Constellation Brands, Inc. (NYSE:STZ) is a New York-based producer of beer, wine, and spirits.

On August 2, Andrew Strelzik at BMO Capital initiated coverage on Constellation Brands, Inc. (NYSE:STZ) with an Outperform rating and a target price of $290. The target price offers a potential upside of nearly 19% from the closing price as of August 15. The analyst believes that Constellation Brands, Inc. (NYSE:STZ) offers investors an attractive risk and reward profile and a multi-year growth story.

Furthermore, Constellation Brands, Inc. (NYSE:STZ) stock is trading at a discount compared to its competitors. Analysts think there is a potential upside to the company’s beer revenue forecast for FY23, and earnings growth is expected to continue the upward momentum in FY24 as well. Experts believe the company is well-positioned across the beer, wine, and spirits segments.
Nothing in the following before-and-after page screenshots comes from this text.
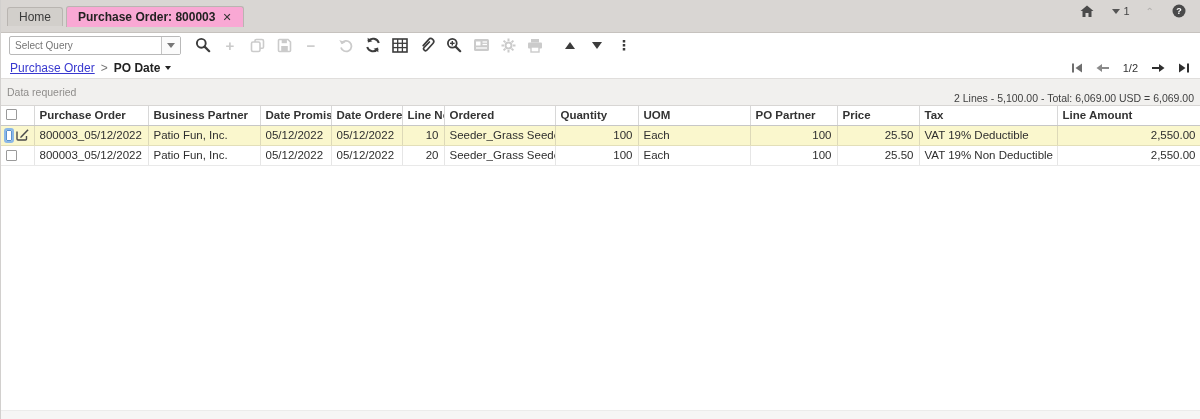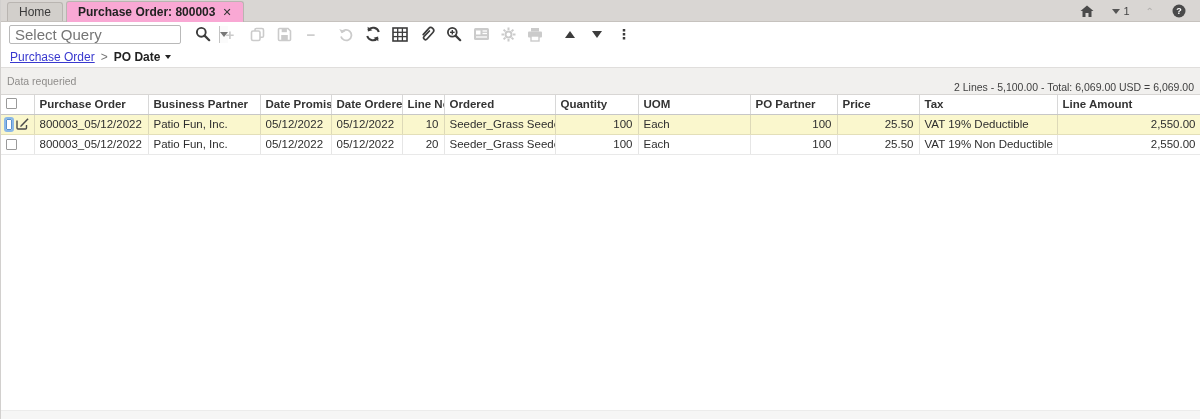--- a/index.html
+++ b/index.html
@@ -8,7 +8,7 @@
   .screen { position:relative; width:1200px; height:419px; background:#fff; border-left:1px solid #d2d0ce; overflow:hidden; }
 
   
-  .tabbar { height:22px; background:#d9d6d3; border-bottom:1px solid #c6c2be; display:flex; align-items:flex-end; padding-left:6px; position:relative; }
+  .tabbar { height:33px; background:#d9d6d3; border-bottom:1px solid #c6c2be; display:flex; align-items:center; padding-left:6px; position:relative; }
   .tab { display:flex; align-items:center; gap:7px; height:19px; padding:0 11px; font-size:12px; color:#3a3a3a;
          background:#d2cfcb; border:1px solid #b9b5b1; border-bottom:none; border-radius:3px 3px 0 0; margin-right:3px; cursor:default; }
   .tab.active { background:#f9a8d4; height:21px; font-weight:bold; color:#222; margin-bottom:-1px; }

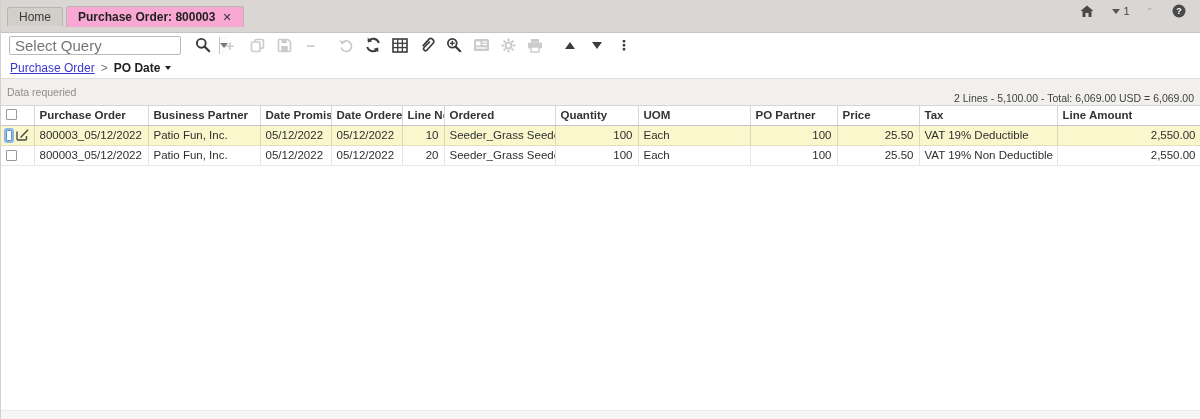--- a/index.html
+++ b/index.html
@@ -21,7 +21,7 @@
   
   .toolbar { height:24px; display:flex; align-items:center; padding-left:8px; background:#fff; }
   .querybox { width:172px; height:19px; border:1px solid #b9b9b9; border-radius:2px; display:flex; align-items:stretch; background:#fff; }
-  .querybox input { flex:1; border:none; outline:none; font-size:15px; color:#555; padding:0 5px; font-family:inherit; background:transparent; }
+  .querybox input { flex:1; border:none; outline:none; font-size:10px; color:#555; padding:0 5px; font-family:inherit; background:transparent; }
   .combo-btn { width:19px; display:flex; align-items:center; justify-content:center; border-left:1px solid #c4c4c4; background:#fbfbfb; cursor:pointer; }
   .combo-btn .caret-down { border-top-color:#777; }
   .tools { display:flex; align-items:center; margin-left:13px; gap:9px; }

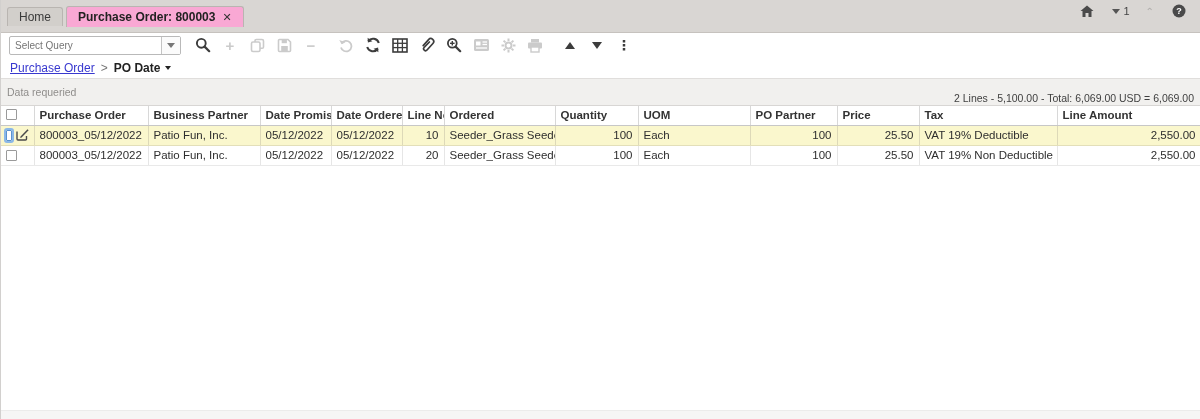--- a/index.html
+++ b/index.html
@@ -213,6 +213,33 @@
       <span>PO Date</span>
       <span class="caret-down"></span>
     </span>
+    <div class="pagination">
+      <span class="pg-btn">
+        <svg width="12" height="10" viewBox="0 0 12 10">
+            <rect x="1" y="0.5" width="2" height="9" fill="#6e6e6e"></rect>
+            <path d="M11 0.5 L4.5 5 L11 9.5 Z" fill="#6e6e6e"></path>
+          </svg>
+      </span>
+      <span class="pg-btn">
+        <svg width="14" height="10" viewBox="0 0 14 10">
+            <line x1="4" y1="5" x2="13" y2="5" stroke="#8a8a8a" stroke-width="2"></line>
+            <path d="M0.5 5 L6 1 L6 9 Z" fill="#8a8a8a"></path>
+          </svg>
+      </span>
+      <span class="pg-num">1/2</span>
+      <span class="pg-btn">
+        <svg width="14" height="10" viewBox="0 0 14 10">
+            <line x1="1" y1="5" x2="10" y2="5" stroke="#2f2f2f" stroke-width="2"></line>
+            <path d="M13.5 5 L8 1 L8 9 Z" fill="#2f2f2f"></path>
+          </svg>
+      </span>
+      <span class="pg-btn">
+        <svg width="12" height="10" viewBox="0 0 12 10">
+            <path d="M1 0.5 L7.5 5 L1 9.5 Z" fill="#2f2f2f"></path>
+            <rect x="9" y="0.5" width="2" height="9" fill="#2f2f2f"></rect>
+          </svg>
+      </span>
+    </div>
   </div>
 
   <div class="statusbar">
ClearBridge Investments shared its bullish outlook on Constellation Brands, Inc. (NYSE:STZ) in its Q2 2022 investor letter. Here’s what the firm said:

”Our investment philosophy is to lean into growth, owning companies that control their own destinies, are taking market and mind share and are levered to secular tailwinds such as elevating efficiency and implementing data-driven decisions. At the same time, we have been tactically pivoting the portfolio to favor companies with less risk to near-term earnings and revenue numbers. Monster Beverage (MNST) and Constellation Brands, Inc. (NYSE:STZ), two beverage makers we added at advantageous prices in 2021, are examples of steady compounders that have held up well through the equity downturn.”